A Woman of Rumor

Also known as The Crucified Woman, this late work - made between Sansho the Bailiff and The Crucified Lovers - is set in a brothel, where the madam's daughter falls in love with a young doctor, who is also loved by the mother. Virtually unknown until now in this country (the film played five years ago at PFA in a print equipped only with French subtitles), A Woman of Rumor has been called the major find among the current Mizoguchi premieres by Andrew Sarris. The Village Voice critic goes on to write: “The film has the feeling of late Ford or Buñuel, of a director who has rummaged through all the styles of expression and arrived at the most subtly exquisite, minimalist ways of expressing his deepest, most complex sentiments. Mizoguchi, with the help of his closest collaborators, is working in congenial territory in depicting the traditions of a modern geisha house.
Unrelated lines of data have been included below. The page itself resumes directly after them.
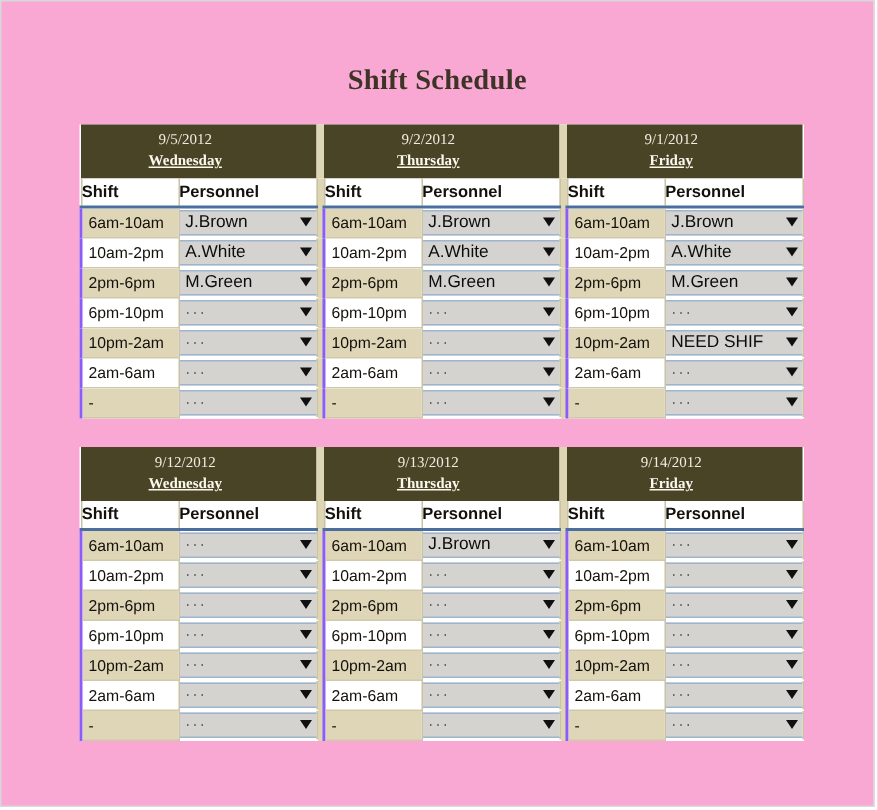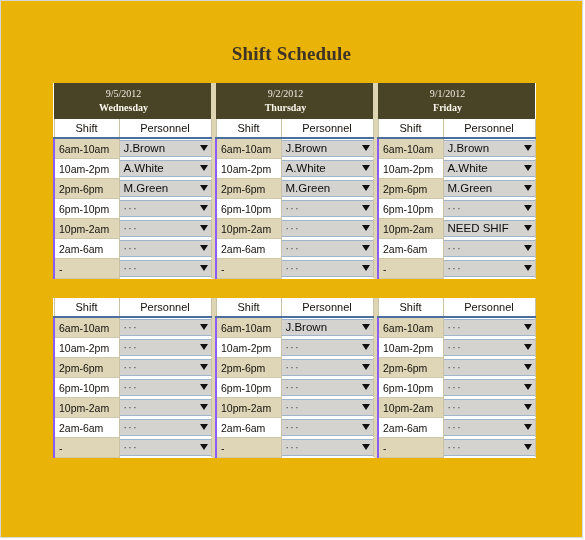--- a/index.html
+++ b/index.html
@@ -14,21 +14,21 @@
     font-family: "Liberation Sans", sans-serif;
     overflow: hidden;
   }
 
   .page {
     position: relative;
     width: 583px;
     height: 538px;
     box-sizing: border-box;
     border: 1px solid #d8d8d8;
-    background: #eab308;
+    background: #f9a8d4;
   }
 
   .page-title {
     text-align: center;
     font-family: "Liberation Serif", serif;
     font-size: 19px;
     font-weight: bold;
     color: #3d3426;
     letter-spacing: 0.2px;
     margin: 0;
@@ -71,40 +71,40 @@
     line-height: 14px;
     color: #efece0;
   }
   td.dayhead .weekday {
     display: block;
     font-family: "Liberation Serif", serif;
     font-size: 10px;
     font-weight: bold;
     line-height: 13px;
     color: #fbf8ee;
+    text-decoration: underline;
   }
 
   td.gapcell {
     background: #ddd5b4;
     border: none;
     padding: 0;
   }
   td.gapcell-head {
     background: #ddd5b4;
     border: none;
     padding: 0;
   }
 
   
   td.colhead {
     background: #ffffff;
     color: #14100c;
     font-size: 11px;
-    font-weight: normal;
-    text-align: center;
+    font-weight: bold;
     padding: 3px 0 3px 0;
     border-bottom: 2px solid #4a6f9e;
     border-left: 1px solid #c9c2a4;
     border-right: 1px solid #c9c2a4;
   }
 
   
   td.shiftcell {
     font-size: 10.5px;
     color: #14100c;
@@ -397,20 +397,36 @@
           <col class="c-person">
           <col class="c-gap">
         <col class="c-shift">
           <col class="c-person">
           <col class="c-gap">
         <col class="c-shift">
           <col class="c-person">
       </colgroup>
       <tbody>
           <tr>
+            <td class="dayhead" colspan="2">
+              <span class="date">9/12/2012</span>
+              <span class="weekday">Wednesday</span>
+            </td>
+            <td class="gapcell-head"></td>
+            <td class="dayhead" colspan="2">
+              <span class="date">9/13/2012</span>
+              <span class="weekday">Thursday</span>
+            </td>
+            <td class="gapcell-head"></td>
+            <td class="dayhead" colspan="2">
+              <span class="date">9/14/2012</span>
+              <span class="weekday">Friday</span>
+            </td>
+          </tr>
+          <tr>
             <td class="colhead">Shift</td>
             <td class="colhead">Personnel</td>
             <td class="gapcell"></td>
             <td class="colhead">Shift</td>
             <td class="colhead">Personnel</td>
             <td class="gapcell"></td>
             <td class="colhead">Shift</td>
             <td class="colhead">Personnel</td>
           </tr>
           <tr class="rowA">

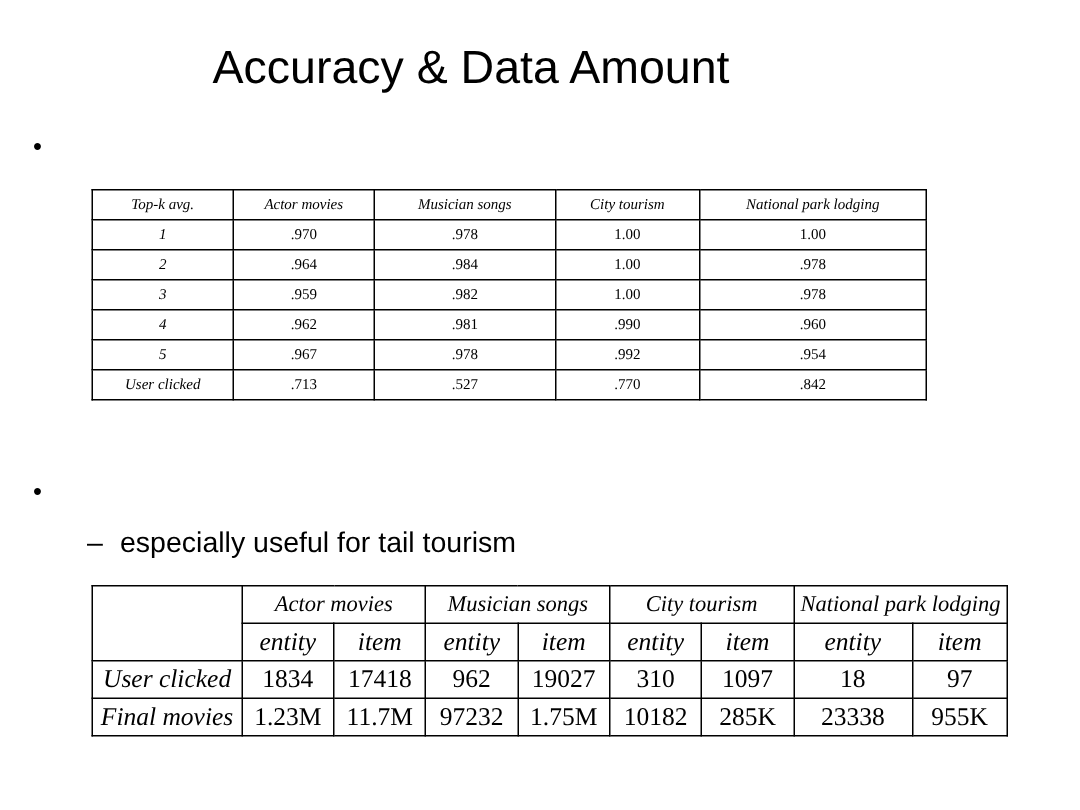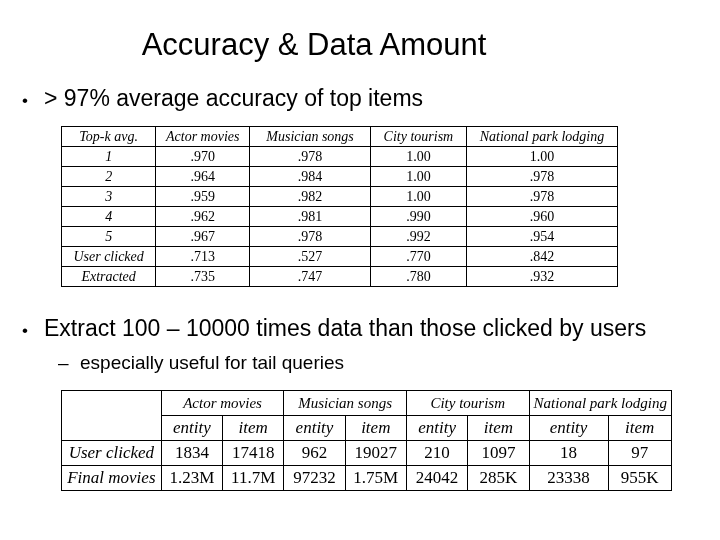--- a/index.html
+++ b/index.html
@@ -88,21 +88,21 @@
 
   
   #table-accuracy {
     top: 126px;
     left: 61px;
     width: 557px;
   }
   #table-accuracy th,
   #table-accuracy td {
     height: 19px;
-    font-size: 14px;
+    font-size: 10px;
     line-height: 19px;
   }
   #table-accuracy .c0 { width: 94px; }
   #table-accuracy .c1 { width: 94px; }
   #table-accuracy .c2 { width: 121px; }
   #table-accuracy .c3 { width: 96px; }
   #table-accuracy .c4 { width: 152px; }
 
   
   #table-amount {
@@ -123,21 +123,20 @@
   #table-amount .itm-w { width: 60px; }
   #table-amount .grp   { font-size: 15px; }
 </style>
 </head>
 <body>
 
 <div class="slide-title">Accuracy &amp; Data Amount</div>
 
 <div class="bullet bullet-1">
   <span class="marker">•</span>
-  <span>&gt; 97% average accuracy of top items</span>
 </div>
 
 <table class="data-table" id="table-accuracy">
   <thead>
     <tr>
       <th class="c0">Top-k avg.</th>
       <th class="c1">Actor movies</th>
       <th class="c2">Musician songs</th>
       <th class="c3">City tourism</th>
       <th class="c4">National park lodging</th>
@@ -179,38 +178,30 @@
       <td class="c3 num">.992</td>
       <td class="c4 num">.954</td>
     </tr>
     <tr>
       <td class="c0">User clicked</td>
       <td class="c1 num">.713</td>
       <td class="c2 num">.527</td>
       <td class="c3 num">.770</td>
       <td class="c4 num">.842</td>
     </tr>
-    <tr>
-      <td class="c0">Extracted</td>
-      <td class="c1 num">.735</td>
-      <td class="c2 num">.747</td>
-      <td class="c3 num">.780</td>
-      <td class="c4 num">.932</td>
-    </tr>
   </tbody>
 </table>
 
 <div class="bullet bullet-2">
   <span class="marker">•</span>
-  <span>Extract 100 – 10000 times data than those clicked by users</span>
 </div>
 
 <div class="subbullet">
   <span class="marker">–</span>
-  <span>especially useful for tail queries</span>
+  <span>especially useful for tail tourism</span>
 </div>
 
 <table class="data-table" id="table-amount">
   <thead>
     <tr>
       <th class="g0" rowspan="2"></th>
       <th class="grp" colspan="2">Actor movies</th>
       <th class="grp" colspan="2">Musician songs</th>
       <th class="grp" colspan="2">City tourism</th>
       <th class="grp" colspan="2">National park lodging</th>
@@ -226,30 +217,30 @@
       <th class="itm-w">item</th>
     </tr>
   </thead>
   <tbody>
     <tr>
       <td class="g0">User clicked</td>
       <td class="ent num">1834</td>
       <td class="itm num">17418</td>
       <td class="ent num">962</td>
       <td class="itm num">19027</td>
-      <td class="ent num">210</td>
+      <td class="ent num">310</td>
       <td class="itm num">1097</td>
       <td class="ent-w num">18</td>
       <td class="itm-w num">97</td>
     </tr>
     <tr>
       <td class="g0">Final movies</td>
       <td class="ent num">1.23M</td>
       <td class="itm num">11.7M</td>
       <td class="ent num">97232</td>
       <td class="itm num">1.75M</td>
-      <td class="ent num">24042</td>
+      <td class="ent num">10182</td>
       <td class="itm num">285K</td>
       <td class="ent-w num">23338</td>
       <td class="itm-w num">955K</td>
     </tr>
   </tbody>
 </table>
 
 </body></html>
The camera lingers lovingly on the women of the Izutsuya House of Kyoto and harshly on the boorish businessmen who patronize them. By shifting from the cultural and social indictments of A Geisha and Street of Shame to the moving story of a rebellious daughter who comes to appreciate her mother's role in running a public house, Mizoguchi adds an upbeat lilt to the thematic material that most fascinated him.”

(A Woman of Rumor will be repeated Wednesday, August 19, at 9:30.)